→ **ABOUT THIS TASK**
Line by line, transcribe all of the entries exactly.

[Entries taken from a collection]
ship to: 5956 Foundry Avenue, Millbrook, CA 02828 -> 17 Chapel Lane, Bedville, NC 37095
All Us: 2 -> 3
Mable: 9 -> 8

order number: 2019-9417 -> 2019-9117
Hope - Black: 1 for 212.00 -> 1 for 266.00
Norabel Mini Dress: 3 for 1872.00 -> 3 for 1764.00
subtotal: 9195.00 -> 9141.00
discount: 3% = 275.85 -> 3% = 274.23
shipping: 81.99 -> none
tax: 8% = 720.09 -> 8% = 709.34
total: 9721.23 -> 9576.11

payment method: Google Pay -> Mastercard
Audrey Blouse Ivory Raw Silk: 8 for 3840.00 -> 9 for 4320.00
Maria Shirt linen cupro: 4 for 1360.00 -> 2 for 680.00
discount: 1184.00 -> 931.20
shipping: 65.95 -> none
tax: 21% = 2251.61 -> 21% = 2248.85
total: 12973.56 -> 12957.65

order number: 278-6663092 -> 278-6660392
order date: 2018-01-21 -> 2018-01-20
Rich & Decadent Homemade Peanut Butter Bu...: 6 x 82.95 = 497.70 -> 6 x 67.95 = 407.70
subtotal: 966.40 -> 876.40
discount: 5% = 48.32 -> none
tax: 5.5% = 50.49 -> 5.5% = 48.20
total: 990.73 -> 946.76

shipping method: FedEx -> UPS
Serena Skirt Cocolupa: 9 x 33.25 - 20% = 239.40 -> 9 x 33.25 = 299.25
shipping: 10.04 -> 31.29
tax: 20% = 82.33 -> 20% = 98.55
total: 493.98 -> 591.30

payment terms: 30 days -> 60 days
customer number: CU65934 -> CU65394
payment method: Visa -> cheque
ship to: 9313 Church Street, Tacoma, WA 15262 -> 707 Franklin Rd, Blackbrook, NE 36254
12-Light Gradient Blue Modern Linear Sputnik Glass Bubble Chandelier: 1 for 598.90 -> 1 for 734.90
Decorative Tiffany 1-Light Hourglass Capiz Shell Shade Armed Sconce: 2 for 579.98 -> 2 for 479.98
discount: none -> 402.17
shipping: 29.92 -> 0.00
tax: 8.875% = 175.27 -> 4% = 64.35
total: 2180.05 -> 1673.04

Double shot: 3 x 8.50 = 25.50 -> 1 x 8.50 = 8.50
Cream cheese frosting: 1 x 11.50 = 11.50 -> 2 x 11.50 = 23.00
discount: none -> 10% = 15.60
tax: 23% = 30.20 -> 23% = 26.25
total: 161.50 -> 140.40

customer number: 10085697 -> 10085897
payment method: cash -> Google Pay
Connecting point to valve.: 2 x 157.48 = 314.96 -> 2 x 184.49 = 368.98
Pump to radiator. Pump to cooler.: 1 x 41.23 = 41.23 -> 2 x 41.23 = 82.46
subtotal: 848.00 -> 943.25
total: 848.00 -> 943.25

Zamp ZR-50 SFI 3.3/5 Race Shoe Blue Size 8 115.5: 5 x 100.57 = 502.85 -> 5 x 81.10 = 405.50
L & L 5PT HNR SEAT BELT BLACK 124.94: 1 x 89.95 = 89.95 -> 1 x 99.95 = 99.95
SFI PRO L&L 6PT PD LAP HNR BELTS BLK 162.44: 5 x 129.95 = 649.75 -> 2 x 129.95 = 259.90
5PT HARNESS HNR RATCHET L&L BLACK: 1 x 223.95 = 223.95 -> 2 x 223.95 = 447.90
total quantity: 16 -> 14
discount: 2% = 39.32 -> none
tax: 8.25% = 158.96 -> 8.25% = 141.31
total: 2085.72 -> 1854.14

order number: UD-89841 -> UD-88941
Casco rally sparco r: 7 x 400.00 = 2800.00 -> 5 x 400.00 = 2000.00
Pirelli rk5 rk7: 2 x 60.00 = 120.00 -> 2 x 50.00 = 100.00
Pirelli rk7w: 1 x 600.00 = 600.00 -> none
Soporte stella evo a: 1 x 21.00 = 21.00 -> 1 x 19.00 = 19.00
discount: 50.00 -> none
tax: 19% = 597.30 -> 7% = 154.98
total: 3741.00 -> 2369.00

→ **WRITTEN SOLUTION**
ship to: 5956 Foundry Avenue, Millbrook, CA 02828 -> 17 Chapel Lane, Bedville, NC 37095
All Us: 2 -> 3
Mable: 9 -> 8

order number: 2019-9417 -> 2019-9117
Hope - Black: 1 for 212.00 -> 1 for 266.00
Norabel Mini Dress: 3 for 1872.00 -> 3 for 1764.00
subtotal: 9195.00 -> 9141.00
discount: 3% = 275.85 -> 3% = 274.23
shipping: 81.99 -> none
tax: 8% = 720.09 -> 8% = 709.34
total: 9721.23 -> 9576.11

payment method: Google Pay -> Mastercard
Audrey Blouse Ivory Raw Silk: 8 for 3840.00 -> 9 for 4320.00
Maria Shirt linen cupro: 4 for 1360.00 -> 2 for 680.00
discount: 1184.00 -> 931.20
shipping: 65.95 -> none
tax: 21% = 2251.61 -> 21% = 2248.85
total: 12973.56 -> 12957.65

order number: 278-6663092 -> 278-6660392
order date: 2018-01-21 -> 2018-01-20
Rich & Decadent Homemade Peanut Butter Bu...: 6 x 82.95 = 497.70 -> 6 x 67.95 = 407.70
subtotal: 966.40 -> 876.40
discount: 5% = 48.32 -> none
tax: 5.5% = 50.49 -> 5.5% = 48.20
total: 990.73 -> 946.76

shipping method: FedEx -> UPS
Serena Skirt Cocolupa: 9 x 33.25 - 20% = 239.40 -> 9 x 33.25 = 299.25
shipping: 10.04 -> 31.29
tax: 20% = 82.33 -> 20% = 98.55
total: 493.98 -> 591.30

payment terms: 30 days -> 60 days
customer number: CU65934 -> CU65394
payment method: Visa -> cheque
ship to: 9313 Church Street, Tacoma, WA 15262 -> 707 Franklin Rd, Blackbrook, NE 36254
12-Light Gradient Blue Modern Linear Sputnik Glass Bubble Chandelier: 1 for 598.90 -> 1 for 734.90
Decorative Tiffany 1-Light Hourglass Capiz Shell Shade Armed Sconce: 2 for 579.98 -> 2 for 479.98
discount: none -> 402.17
shipping: 29.92 -> 0.00
tax: 8.875% = 175.27 -> 4% = 64.35
total: 2180.05 -> 1673.04

Double shot: 3 x 8.50 = 25.50 -> 1 x 8.50 = 8.50
Cream cheese frosting: 1 x 11.50 = 11.50 -> 2 x 11.50 = 23.00
discount: none -> 10% = 15.60
tax: 23% = 30.20 -> 23% = 26.25
total: 161.50 -> 140.40

customer number: 10085697 -> 10085897
payment method: cash -> Google Pay
Connecting point to valve.: 2 x 157.48 = 314.96 -> 2 x 184.49 = 368.98
Pump to radiator. Pump to cooler.: 1 x 41.23 = 41.23 -> 2 x 41.23 = 82.46
subtotal: 848.00 -> 943.25
total: 848.00 -> 943.25

Zamp ZR-50 SFI 3.3/5 Race Shoe Blue Size 8 115.5: 5 x 100.57 = 502.85 -> 5 x 81.10 = 405.50
L & L 5PT HNR SEAT BELT BLACK 124.94: 1 x 89.95 = 89.95 -> 1 x 99.95 = 99.95
SFI PRO L&L 6PT PD LAP HNR BELTS BLK 162.44: 5 x 129.95 = 649.75 -> 2 x 129.95 = 259.90
5PT HARNESS HNR RATCHET L&L BLACK: 1 x 223.95 = 223.95 -> 2 x 223.95 = 447.90
total quantity: 16 -> 14
discount: 2% = 39.32 -> none
tax: 8.25% = 158.96 -> 8.25% = 141.31
total: 2085.72 -> 1854.14

order number: UD-89841 -> UD-88941
Casco rally sparco r: 7 x 400.00 = 2800.00 -> 5 x 400.00 = 2000.00
Pirelli rk5 rk7: 2 x 60.00 = 120.00 -> 2 x 50.00 = 100.00
Pirelli rk7w: 1 x 600.00 = 600.00 -> none
Soporte stella evo a: 1 x 21.00 = 21.00 -> 1 x 19.00 = 19.00
discount: 50.00 -> none
tax: 19% = 597.30 -> 7% = 154.98
total: 3741.00 -> 2369.00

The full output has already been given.